Member of the Florida Senate
- In office October 19, 2011 – November 8, 2022
- Preceded by: Tony Hill
- Succeeded by: Tracie Davis (redistricted)
- Constituency: 1st district (2011–2012) 9th district (2012–2016) 6th district (2016–2022)

Member of the Florida House of Representatives from the 15th district
- In office November 5, 2002 – November 2, 2010
- Preceded by: E. Denise Lee
- Succeeded by: Reggie Fullwood

Personal details
- Born: March 15, 1956 (age 70) Jacksonville, Florida, U.S.
- Party: Democratic
- Children: 3
- Education: Florida State College, Jacksonville (AA) Florida State University (BS)

= Audrey Gibson =

American politician

Audrey Gibson (born March 15, 1956) is an American politician who served as a Democratic member of the Florida Senate, representing the 6th district, which includes sections of downtown Jacksonville in Duval County, from 2016 until 2022. She previously represented the 9th district from 2012 to 2016 and the 1st district from 2011 to 2012. Gibson also served in the Florida House of Representatives, representing the 15th district in downtown Jacksonville from 2002 to 2010.

==History==
Gibson was born in Jacksonville, and attended Florida State College at Jacksonville, receiving her associate degree in 1976, and then the Florida State University, graduating with a degree in criminology in 1978. She worked in public relations and as a legal liaison, eventually taking a job as the business community liaison for the Jacksonville Job Corps Center. In 1999, she ran for a seat on the Jacksonville City Council against Reggie Fullwood, but narrowly lost to Fullwood, receiving 48% of the vote to his 52%.

==Florida House of Representatives==
When State Representative E. Denise Lee opted to run for a seat in the Florida Senate rather than seek re-election in 2002, Gibson ran to succeed her in the 15th District, which was based in downtown Jacksonville in Duval County. She faced Mack Freeman, a former television reporter, and Rahman Johnson, a Duval County Soil and Water Conservation District Commissioner, in the Democratic primary. Gibson campaigned on attracting high-paying jobs to the region, increasing workforce development, amending the state education funding formula to send more funds to area schools, and on her experience in "people issues," noting, "The function of a legislative leader isn't just thinking of what bills to bring about, it's about connecting to people to make things happen in the district." She ended up defeating her opponents by a comfortable margin of victory, winning 42% of the vote to Freeman's 30% and Johnson's 28%. She faced Adam Norwood, the Libertarian nominee, in the general election, whom she defeated in a landslide with 81% of the vote.

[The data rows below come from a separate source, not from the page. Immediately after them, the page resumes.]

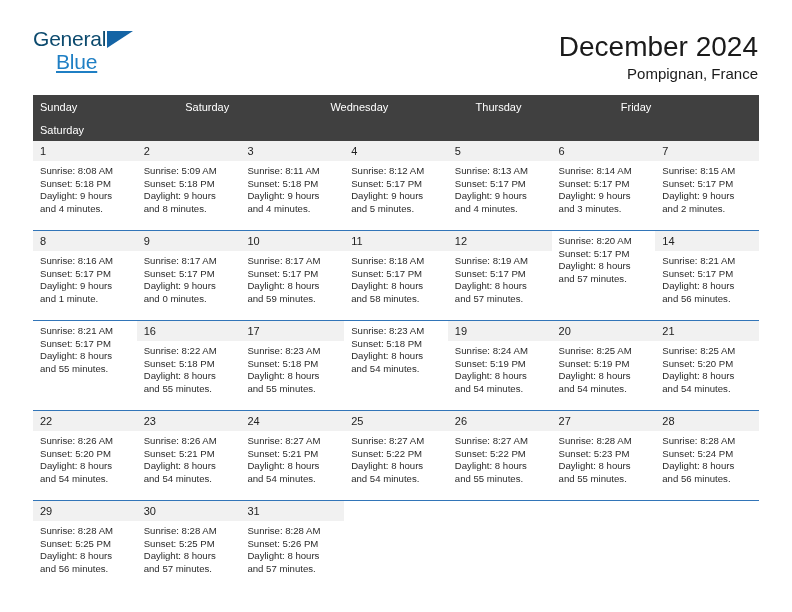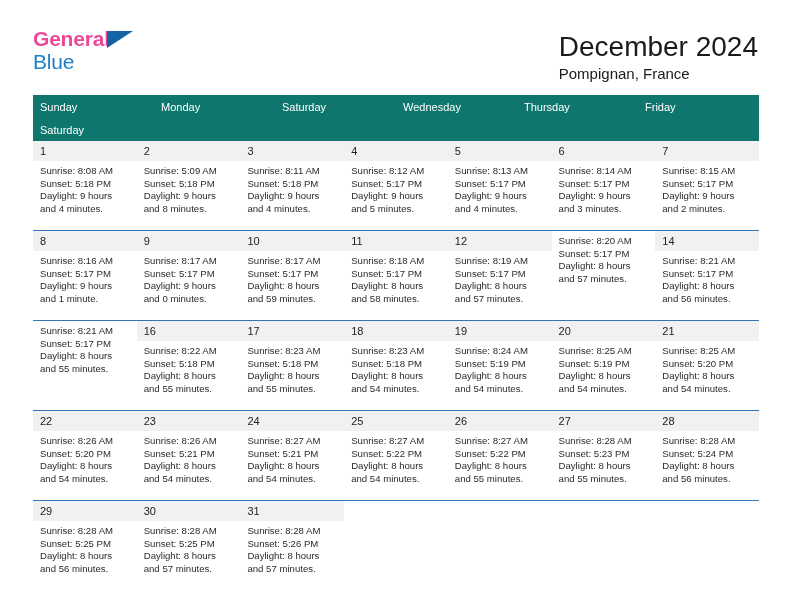"General" .brand-general { color: #ec4899 -> #0c4a6e; font-weight: bold -> none }
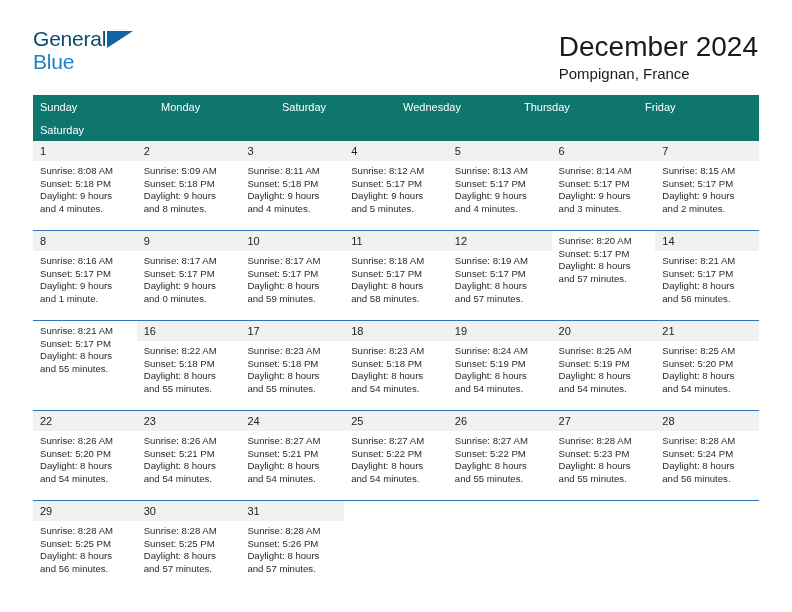"Blue" .brand-blue { margin-left: none -> 23px; text-decoration: none -> underline }
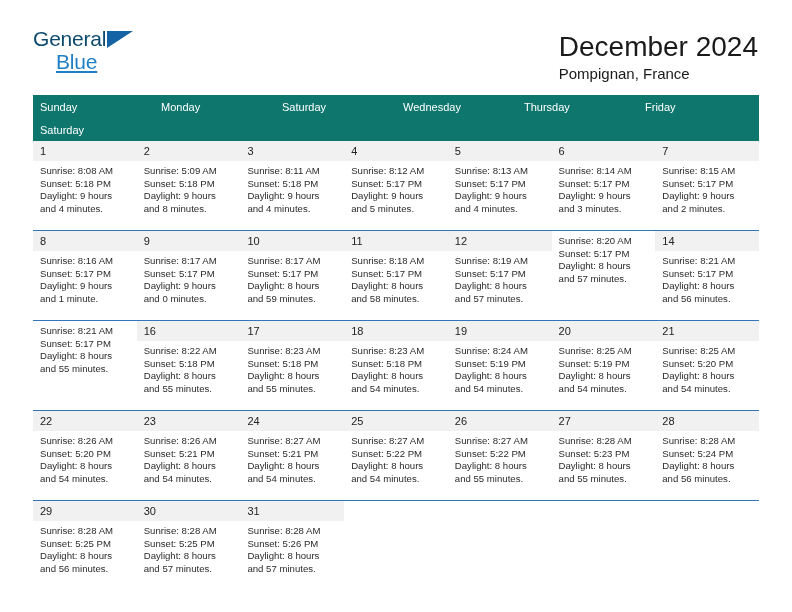"December 2024" .title-block { text-align: none -> right }
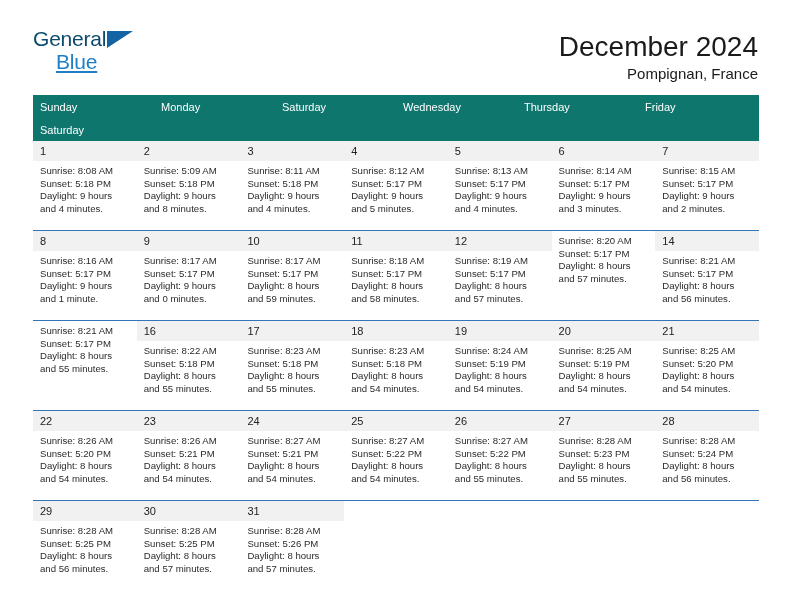"Sunday" .weekday-row { background: #0f766e -> #404040; grid-template-columns: repeat(6, 1fr) -> repeat(5, 1fr) }
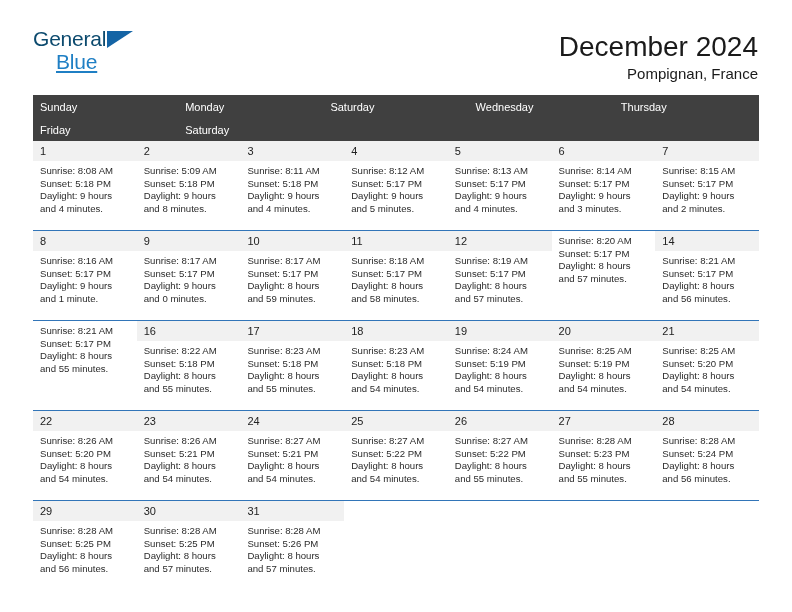"Monday" div.weekday { html: <div>Monday</div> -> none }
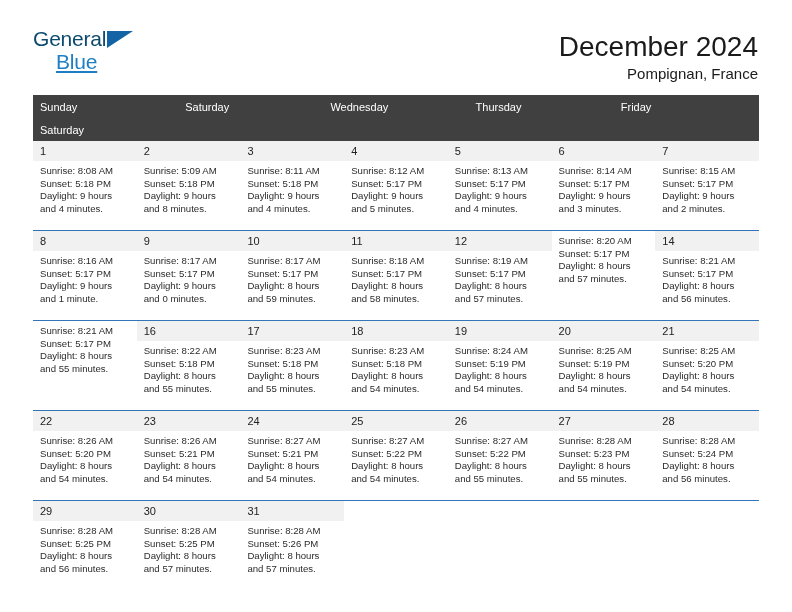"18" div.day-number { html: <div>18</div> -> none }
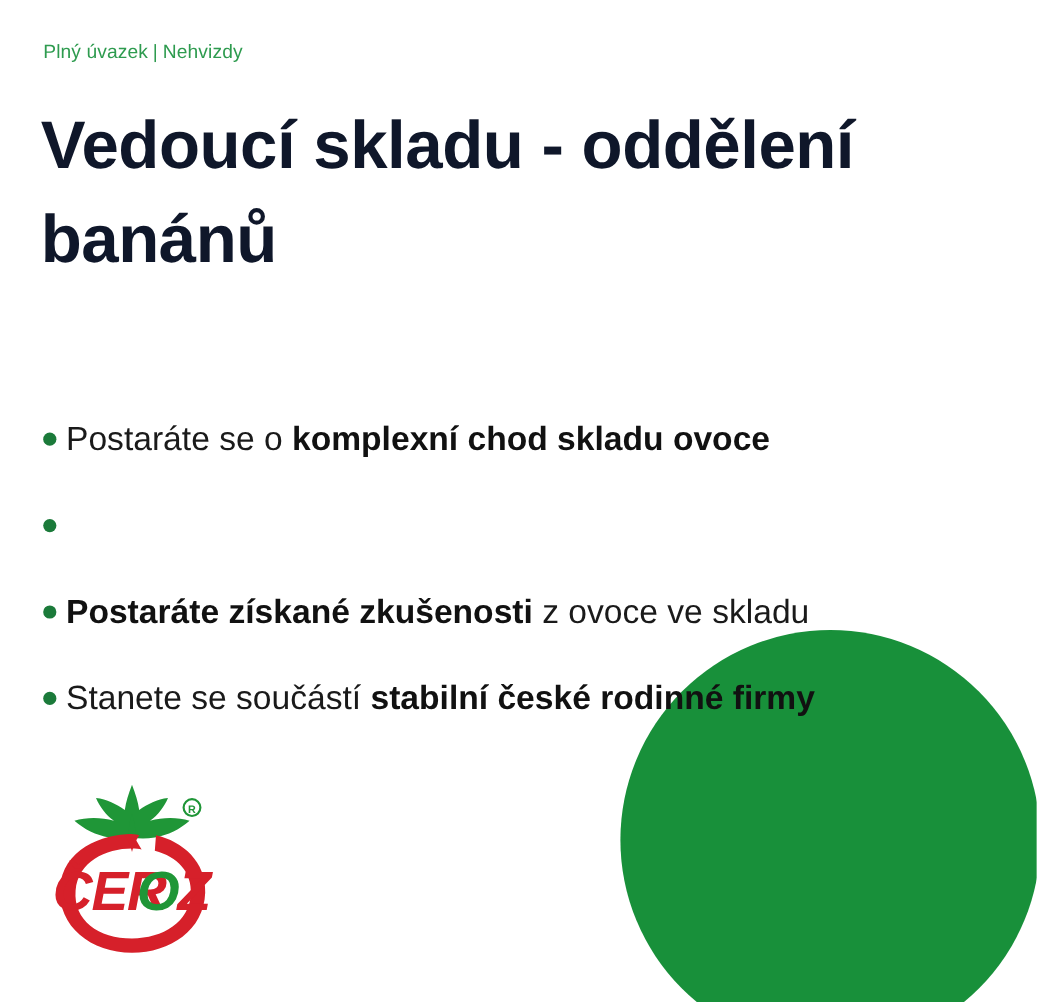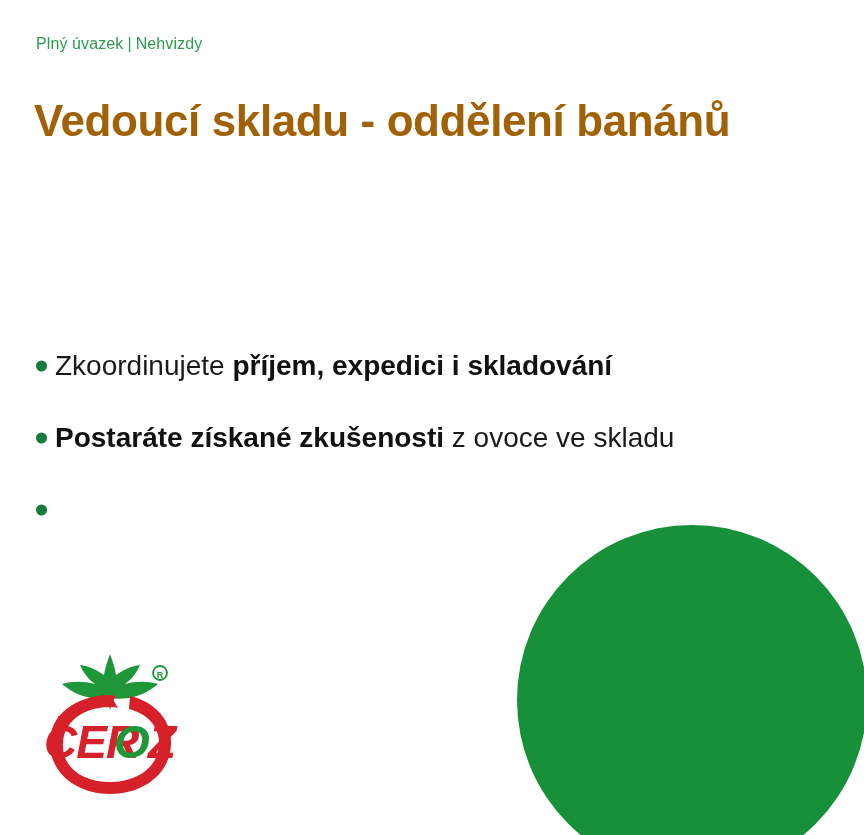"Vedoucí skladu - oddělení banánů" .job-title { color: #a16207 -> #0f172a; font-size: 44px -> 56px }
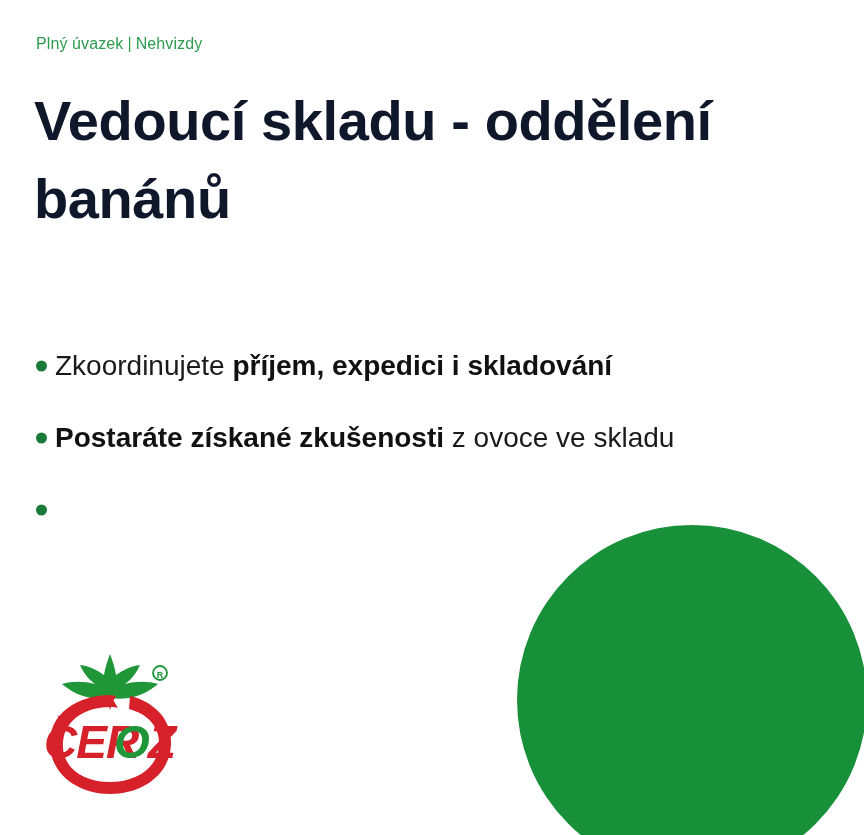"Postaráte se o komplexní chod" li.perk { html: none -> <li> <span></span> <span><span>Postaráte se o </span><b>komplexní chod skladu ovoce</b><span></span></span> </li> }
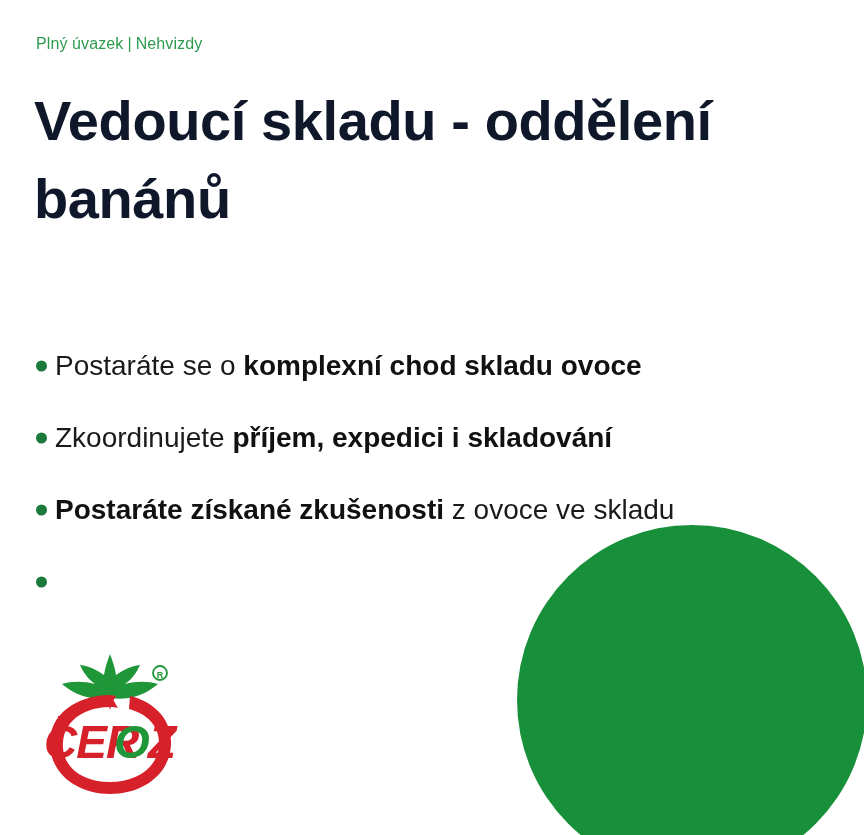"Zkoordinujete příjem, expedici i" span.txt { html: <span><span>Zkoordinujete </span><b>příjem, expedici i skladování</b><span></span></span> -> none }
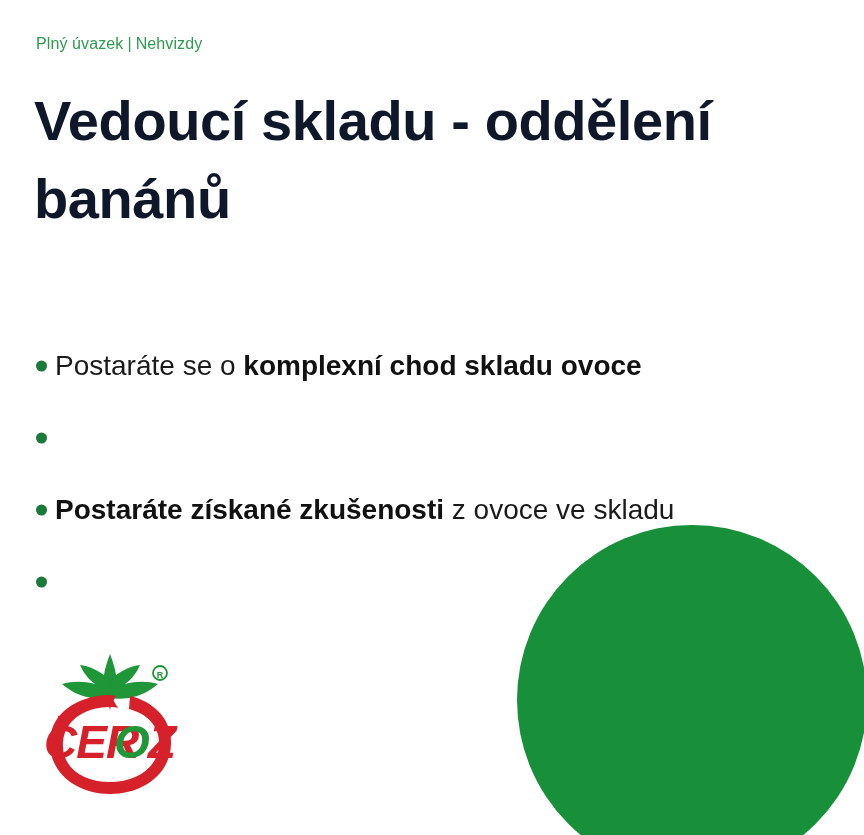"Stanete se součástí stabilní české" span.txt { html: none -> <span><span>Stanete se součástí </span><b>stabilní české rodinné firmy</b><span></span></span> }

Gibson was re-elected without opposition in 2004, and in 2006, was challenged in the Democratic primary by Fullwood, who had defeated her when she ran for the City Council in 1999. The Florida Times-Union endorsed Gibson for re-election, praising her as "a strong leader who deserves more time in office," noting, "Gibson has shown an ability to get things done without membership in the majority party." Ultimately, Gibson won renomination, scoring 57% of the vote to Fullwood's 43%, and advanced to the general election, where she was re-elected without opposition. She was re-elected unopposed once again in 2008, and could not seek another term in 2010 due to term limits.

==Florida Senate==
In 2011, when State Senator Tony Hill resigned from the legislature to serve as Jacksonville Mayor Alvin Brown's Director of Federal Policy, a special election was called to replace him in the 1st district, which stretched from Jacksonville to Daytona Beach, including parts of southern Duval County, western Flagler County, eastern Putnam County, St. Johns County, and northern Volusia County. Gibson had already filed to run for the Senate in 2012, when Hill would have been prevented from seeking another term due to term limits, so she filed to run in the special election to replace him. She faced former State Representative Terry Fields, Ramon Day, and Leandrew Mills in the Democratic primary, and during the campaign, a group supporting Gibson attacked Fields for having a property tax exemption "on a house he says he does not live in." During the campaign, Gibson was endorsed by the Florida Times-Union, which praised her for experience, energy, wisdom, and "ability to work across the aisle to build alliances," specifically noting her advocacy for transportation and economic development. Gibson ended up defeating her opponents by a wide margin, receiving 62% of the vote to Fields's 32%, Day's 3%, and Mills's 3%. She did not face an opponent in the general election and won unopposed.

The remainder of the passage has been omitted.